»»
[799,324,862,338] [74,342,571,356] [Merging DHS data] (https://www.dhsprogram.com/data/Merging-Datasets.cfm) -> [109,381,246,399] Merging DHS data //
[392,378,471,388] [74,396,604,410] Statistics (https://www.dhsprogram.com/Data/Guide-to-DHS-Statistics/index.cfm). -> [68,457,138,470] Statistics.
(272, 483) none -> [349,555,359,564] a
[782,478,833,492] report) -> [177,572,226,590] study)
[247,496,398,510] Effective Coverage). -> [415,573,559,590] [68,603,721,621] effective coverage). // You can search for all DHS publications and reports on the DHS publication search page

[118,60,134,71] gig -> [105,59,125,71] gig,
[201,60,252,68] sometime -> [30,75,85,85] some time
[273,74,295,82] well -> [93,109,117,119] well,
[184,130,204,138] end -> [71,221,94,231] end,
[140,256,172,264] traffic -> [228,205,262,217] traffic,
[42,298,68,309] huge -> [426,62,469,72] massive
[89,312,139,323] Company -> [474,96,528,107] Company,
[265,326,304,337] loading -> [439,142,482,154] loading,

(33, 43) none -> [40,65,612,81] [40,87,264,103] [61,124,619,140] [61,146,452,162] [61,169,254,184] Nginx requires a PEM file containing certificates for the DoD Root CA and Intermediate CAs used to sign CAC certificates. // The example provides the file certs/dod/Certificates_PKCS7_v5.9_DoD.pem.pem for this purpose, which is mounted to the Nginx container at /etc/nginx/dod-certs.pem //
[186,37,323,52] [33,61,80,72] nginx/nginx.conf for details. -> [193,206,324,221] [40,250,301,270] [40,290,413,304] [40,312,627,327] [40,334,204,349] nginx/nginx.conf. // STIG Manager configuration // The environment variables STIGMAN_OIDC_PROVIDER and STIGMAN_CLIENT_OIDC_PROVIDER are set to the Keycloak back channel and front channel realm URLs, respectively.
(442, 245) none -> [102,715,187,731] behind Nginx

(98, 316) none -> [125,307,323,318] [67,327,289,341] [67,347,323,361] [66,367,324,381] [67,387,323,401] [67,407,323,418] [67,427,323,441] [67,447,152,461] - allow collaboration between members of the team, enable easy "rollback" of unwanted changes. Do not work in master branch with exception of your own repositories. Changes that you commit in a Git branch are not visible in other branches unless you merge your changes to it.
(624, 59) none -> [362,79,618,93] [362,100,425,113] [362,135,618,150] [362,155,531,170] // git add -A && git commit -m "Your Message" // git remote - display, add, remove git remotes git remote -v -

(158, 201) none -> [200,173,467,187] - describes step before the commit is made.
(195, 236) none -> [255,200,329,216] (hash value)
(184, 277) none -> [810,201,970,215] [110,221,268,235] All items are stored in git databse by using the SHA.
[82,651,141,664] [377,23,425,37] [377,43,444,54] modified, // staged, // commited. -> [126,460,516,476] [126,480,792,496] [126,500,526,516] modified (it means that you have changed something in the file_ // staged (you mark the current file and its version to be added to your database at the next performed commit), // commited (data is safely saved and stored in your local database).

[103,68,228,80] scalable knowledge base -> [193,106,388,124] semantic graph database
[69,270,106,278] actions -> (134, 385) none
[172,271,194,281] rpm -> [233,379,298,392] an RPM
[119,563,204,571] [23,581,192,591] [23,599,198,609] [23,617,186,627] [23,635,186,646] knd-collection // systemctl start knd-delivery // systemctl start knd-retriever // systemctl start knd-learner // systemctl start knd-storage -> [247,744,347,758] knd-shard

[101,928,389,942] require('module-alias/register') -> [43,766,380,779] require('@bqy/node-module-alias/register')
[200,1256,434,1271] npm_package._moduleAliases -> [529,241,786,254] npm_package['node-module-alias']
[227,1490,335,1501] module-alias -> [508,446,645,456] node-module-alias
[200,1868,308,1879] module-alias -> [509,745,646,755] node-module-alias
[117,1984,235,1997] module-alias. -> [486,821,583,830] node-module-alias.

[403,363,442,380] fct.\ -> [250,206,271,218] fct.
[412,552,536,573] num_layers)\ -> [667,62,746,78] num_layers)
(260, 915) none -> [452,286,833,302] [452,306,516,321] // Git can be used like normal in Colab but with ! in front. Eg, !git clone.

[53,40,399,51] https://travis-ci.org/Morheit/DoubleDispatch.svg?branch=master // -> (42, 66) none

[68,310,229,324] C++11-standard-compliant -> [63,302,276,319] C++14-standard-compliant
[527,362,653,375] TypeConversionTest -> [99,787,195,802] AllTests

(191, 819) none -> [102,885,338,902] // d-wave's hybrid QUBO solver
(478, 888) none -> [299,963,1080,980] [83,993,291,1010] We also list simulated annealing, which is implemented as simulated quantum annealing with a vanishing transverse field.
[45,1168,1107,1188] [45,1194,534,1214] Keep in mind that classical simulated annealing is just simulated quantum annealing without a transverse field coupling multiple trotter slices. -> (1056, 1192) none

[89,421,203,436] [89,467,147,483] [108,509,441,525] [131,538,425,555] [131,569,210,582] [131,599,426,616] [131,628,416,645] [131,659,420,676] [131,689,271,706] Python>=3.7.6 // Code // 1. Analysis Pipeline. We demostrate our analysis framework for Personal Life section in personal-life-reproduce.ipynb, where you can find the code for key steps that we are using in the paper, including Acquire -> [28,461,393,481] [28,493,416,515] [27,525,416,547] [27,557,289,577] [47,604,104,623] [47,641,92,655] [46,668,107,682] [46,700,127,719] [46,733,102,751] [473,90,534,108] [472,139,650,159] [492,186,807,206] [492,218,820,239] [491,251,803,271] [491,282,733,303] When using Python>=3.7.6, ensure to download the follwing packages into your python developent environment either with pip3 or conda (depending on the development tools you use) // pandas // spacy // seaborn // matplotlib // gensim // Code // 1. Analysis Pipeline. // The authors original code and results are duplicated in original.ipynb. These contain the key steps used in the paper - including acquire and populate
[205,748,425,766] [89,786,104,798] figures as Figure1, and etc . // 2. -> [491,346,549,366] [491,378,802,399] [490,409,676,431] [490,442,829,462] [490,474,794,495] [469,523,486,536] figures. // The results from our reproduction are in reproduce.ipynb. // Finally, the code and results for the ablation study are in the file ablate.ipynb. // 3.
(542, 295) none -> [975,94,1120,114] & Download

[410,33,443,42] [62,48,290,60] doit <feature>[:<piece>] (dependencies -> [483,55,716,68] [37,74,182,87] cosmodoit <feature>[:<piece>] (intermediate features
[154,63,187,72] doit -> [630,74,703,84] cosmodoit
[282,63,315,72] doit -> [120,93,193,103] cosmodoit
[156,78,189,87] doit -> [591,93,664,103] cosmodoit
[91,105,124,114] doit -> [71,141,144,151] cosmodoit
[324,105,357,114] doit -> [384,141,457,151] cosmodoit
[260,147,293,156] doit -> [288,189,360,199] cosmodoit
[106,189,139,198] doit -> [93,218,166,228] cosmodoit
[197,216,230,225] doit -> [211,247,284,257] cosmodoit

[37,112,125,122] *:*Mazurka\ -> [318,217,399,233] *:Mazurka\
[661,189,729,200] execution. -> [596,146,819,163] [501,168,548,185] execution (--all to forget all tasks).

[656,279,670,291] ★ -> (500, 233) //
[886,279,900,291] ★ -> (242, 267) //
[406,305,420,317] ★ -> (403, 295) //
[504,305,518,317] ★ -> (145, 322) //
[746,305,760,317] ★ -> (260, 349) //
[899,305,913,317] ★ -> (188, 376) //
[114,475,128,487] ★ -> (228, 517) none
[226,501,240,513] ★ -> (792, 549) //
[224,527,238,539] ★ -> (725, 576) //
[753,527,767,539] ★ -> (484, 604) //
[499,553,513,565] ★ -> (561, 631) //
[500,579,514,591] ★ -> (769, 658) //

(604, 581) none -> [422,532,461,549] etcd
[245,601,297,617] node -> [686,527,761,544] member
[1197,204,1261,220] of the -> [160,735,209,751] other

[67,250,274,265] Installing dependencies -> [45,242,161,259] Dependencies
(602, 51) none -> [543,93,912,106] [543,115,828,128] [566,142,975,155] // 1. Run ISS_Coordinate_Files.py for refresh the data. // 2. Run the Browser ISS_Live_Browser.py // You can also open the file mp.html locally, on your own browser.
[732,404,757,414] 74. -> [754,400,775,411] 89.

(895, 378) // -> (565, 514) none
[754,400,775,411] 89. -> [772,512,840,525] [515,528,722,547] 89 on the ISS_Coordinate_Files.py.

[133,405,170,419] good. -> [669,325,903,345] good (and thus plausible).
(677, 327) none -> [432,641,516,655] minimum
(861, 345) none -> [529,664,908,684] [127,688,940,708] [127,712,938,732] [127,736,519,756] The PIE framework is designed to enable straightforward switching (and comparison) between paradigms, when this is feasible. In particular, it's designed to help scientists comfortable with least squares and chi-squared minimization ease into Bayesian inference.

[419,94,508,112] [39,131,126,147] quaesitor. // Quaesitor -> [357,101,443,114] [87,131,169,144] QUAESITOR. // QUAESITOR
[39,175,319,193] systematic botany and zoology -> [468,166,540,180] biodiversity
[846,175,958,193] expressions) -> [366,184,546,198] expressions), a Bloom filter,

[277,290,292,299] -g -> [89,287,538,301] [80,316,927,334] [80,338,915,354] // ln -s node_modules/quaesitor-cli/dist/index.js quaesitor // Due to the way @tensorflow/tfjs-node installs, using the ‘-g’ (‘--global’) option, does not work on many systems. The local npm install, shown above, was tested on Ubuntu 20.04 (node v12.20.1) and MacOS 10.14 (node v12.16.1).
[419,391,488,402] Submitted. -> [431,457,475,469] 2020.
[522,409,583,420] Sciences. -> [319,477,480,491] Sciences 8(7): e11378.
««
Whenever the string "annealing" shows up in a line above, copy that line.

Result of the task
(478, 888) none -> [299,963,1080,980] [83,993,291,1010] We also list simulated annealing, which is implemented as simulated quantum annealing with a vanishing transverse field.
[45,1168,1107,1188] [45,1194,534,1214] Keep in mind that classical simulated annealing is just simulated quantum annealing without a transverse field coupling multiple trotter slices. -> (1056, 1192) none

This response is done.